> **Exercise requirements**: Pictures stay out of the copy; set down each line of the listing below exactly.
*** Available data ***
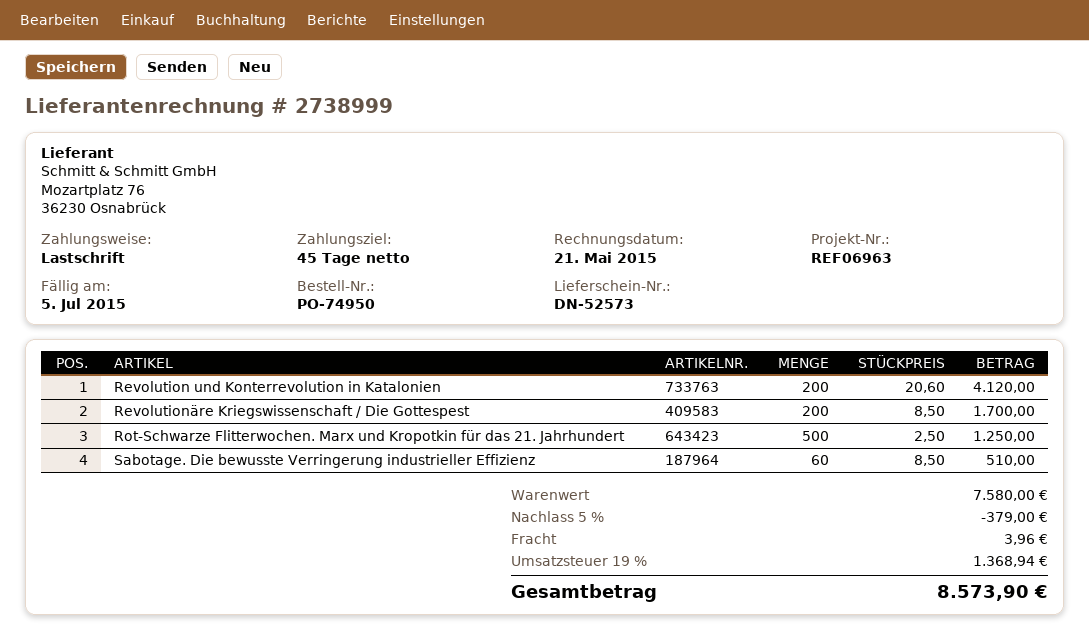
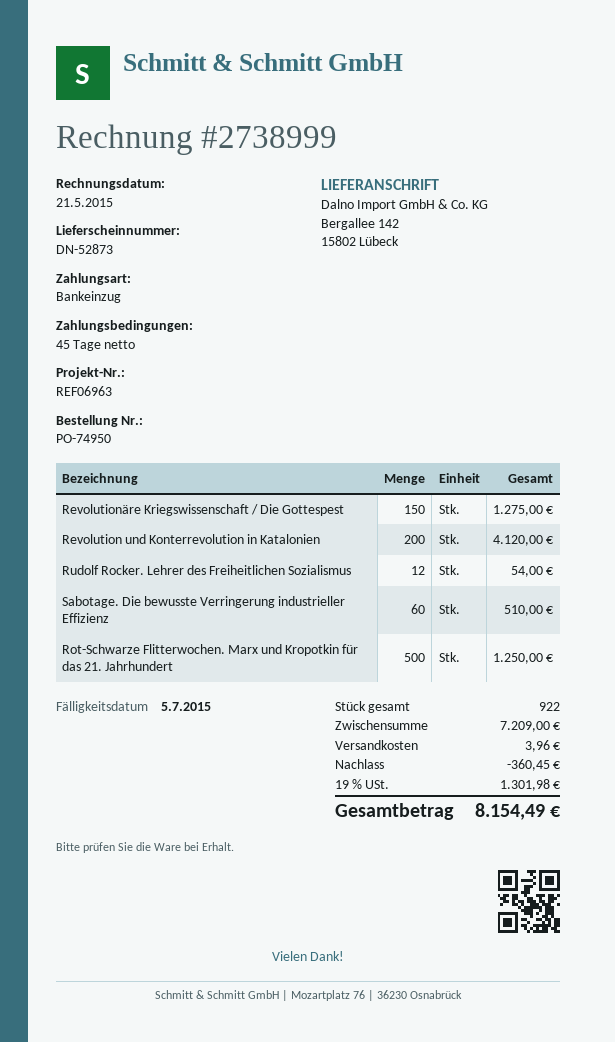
delivery note number: DN-52573 -> DN-52873
Revolutionäre Kriegswissenschaft / Die Gottespest: 200 for 1700.00 -> 150 for 1275.00
Rudolf Rocker. Lehrer des Freiheitlichen Sozialismus: none -> 12 for 54.00
subtotal: 7580.00 -> 7209.00
discount: 379.00 -> 360.45
tax: 19% = 1368.94 -> 19% = 1301.98
total: 8573.90 -> 8154.49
*** End of Available data ***
> **Answer space**:
delivery note number: DN-52573 -> DN-52873
Revolutionäre Kriegswissenschaft / Die Gottespest: 200 for 1700.00 -> 150 for 1275.00
Rudolf Rocker. Lehrer des Freiheitlichen Sozialismus: none -> 12 for 54.00
subtotal: 7580.00 -> 7209.00
discount: 379.00 -> 360.45
tax: 19% = 1368.94 -> 19% = 1301.98
total: 8573.90 -> 8154.49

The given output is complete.